Work task:
The copy you produce must hold every record exactly, and none of the images.

(Front-end code change data)
===============

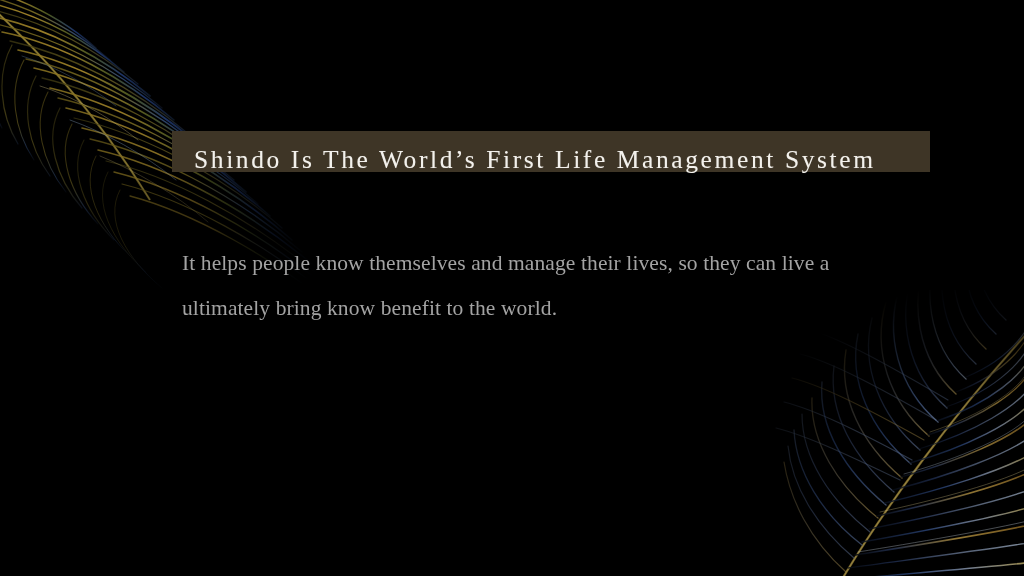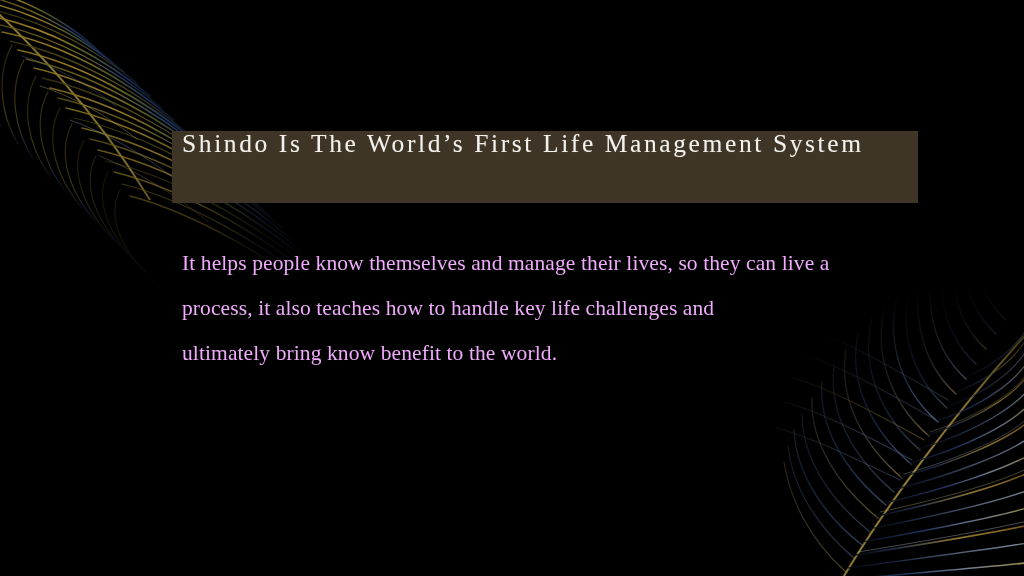--- a/index.html
+++ b/index.html
@@ -32,10 +32,11 @@
     left: 172px;
     top: 131px;
     width: 746px;
-    height: 72px;
+    height: 41px;
     background: #3e3526;
     display: flex;
-    align-items: flex-start;
+    align-items: flex-end;
+    padding-left: 12px;
   }
   #title-text {
     margin: 0;

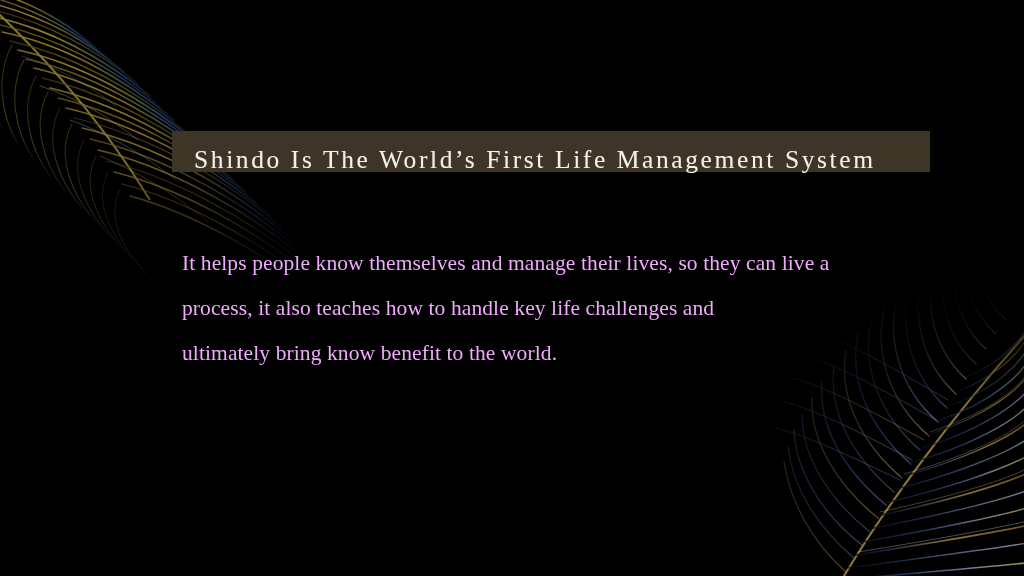--- a/index.html
+++ b/index.html
@@ -58,7 +58,7 @@
     width: 730px;
   }
   #body-block .body-line {
-    color: #f0abfc;
+    color: #a3a3a3;
     font-size: 21.5px;
     line-height: 45px;
     white-space: nowrap;

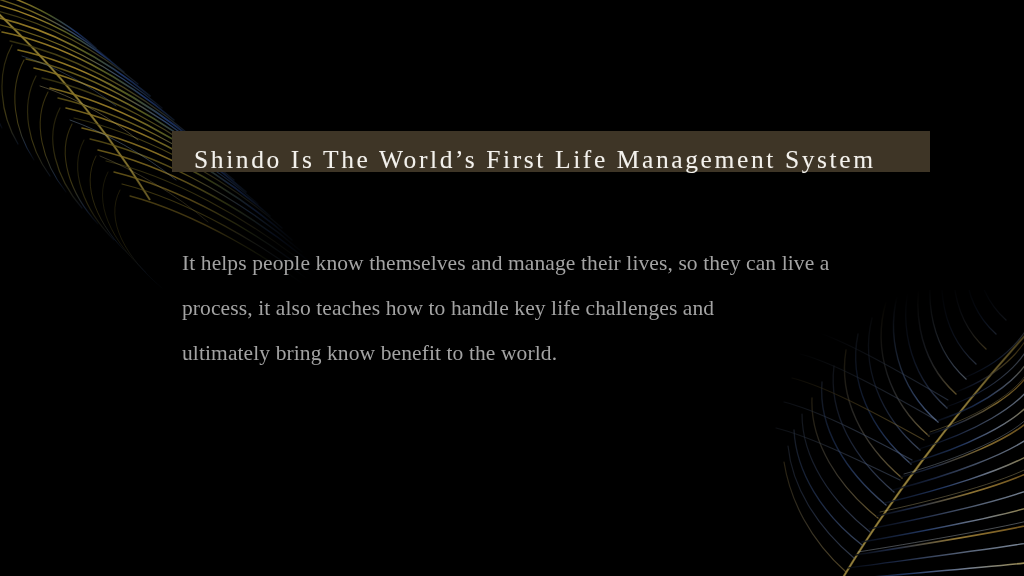--- a/index.html
+++ b/index.html
@@ -258,7 +258,6 @@
 
   <div id="body-block">
     <div class="body-line">It helps people know themselves and manage their lives, so they can live a</div>
-    <div class="body-line">process, it also teaches how to handle key life challenges and</div>
     <div class="body-line">ultimately bring know benefit to the world.</div>
   </div>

===============

Written solution:
--- a/index.html
+++ b/index.html
@@ -32,10 +32,11 @@
     left: 172px;
     top: 131px;
     width: 746px;
-    height: 72px;
+    height: 41px;
     background: #3e3526;
     display: flex;
-    align-items: flex-start;
+    align-items: flex-end;
+    padding-left: 12px;
   }
   #title-text {
     margin: 0;

--- a/index.html
+++ b/index.html
@@ -58,7 +58,7 @@
     width: 730px;
   }
   #body-block .body-line {
-    color: #f0abfc;
+    color: #a3a3a3;
     font-size: 21.5px;
     line-height: 45px;
     white-space: nowrap;

--- a/index.html
+++ b/index.html
@@ -258,7 +258,6 @@
 
   <div id="body-block">
     <div class="body-line">It helps people know themselves and manage their lives, so they can live a</div>
-    <div class="body-line">process, it also teaches how to handle key life challenges and</div>
     <div class="body-line">ultimately bring know benefit to the world.</div>
   </div>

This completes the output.